What the exercise asks >>
Please copy each line below that contains the string "application".

Input for this task >>
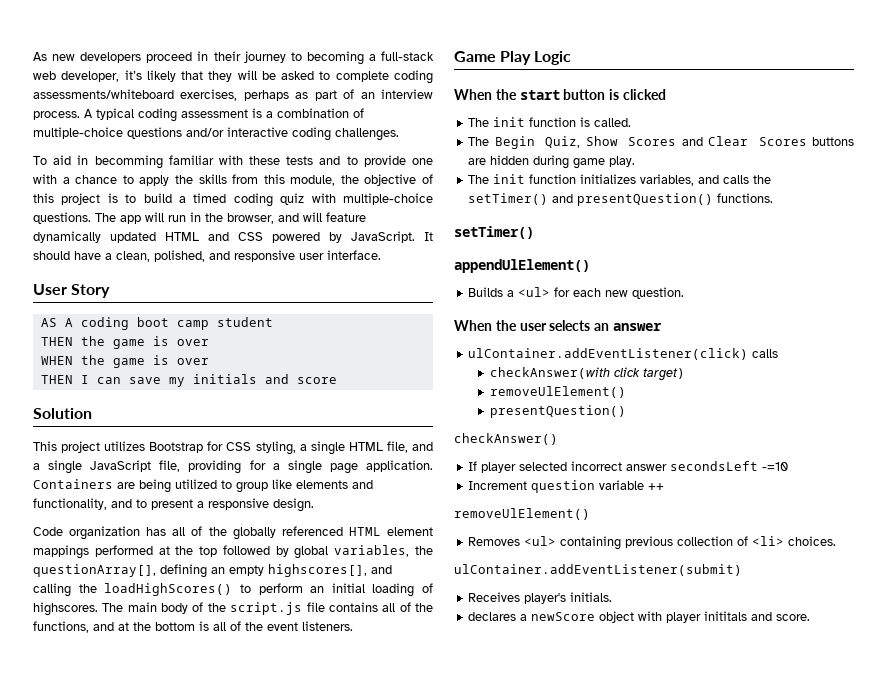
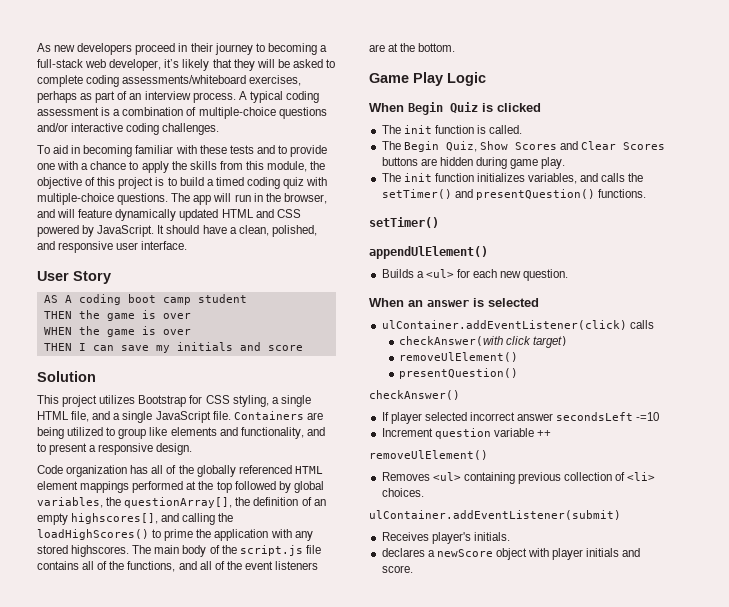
[94,155,163,169] becomming -> [83,145,133,157] becoming
[159,460,433,474] file, providing for a single page application. -> [212,411,231,420] file.
[160,564,207,578] defining -> [235,497,312,506] the definition of
[258,583,433,597] perform an initial loading of -> [164,529,313,541] [37,545,68,554] prime the application with any stored
[118,621,353,631] at the bottom is all of the event listeners. -> [199,561,319,570] [369,43,456,52] all of the event listeners are at the bottom.
[495,89,606,100] the start button -> [408,102,478,115] Begin Quiz
[495,320,591,331] the user selects -> (404, 302) none
(662, 327) none -> [473,298,539,307] is selected
[704,611,748,621] inititals -> [586,548,620,557] initials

Solution to this task >>
[159,460,433,474] file, providing for a single page application. -> [212,411,231,420] file.
[258,583,433,597] perform an initial loading of -> [164,529,313,541] [37,545,68,554] prime the application with any stored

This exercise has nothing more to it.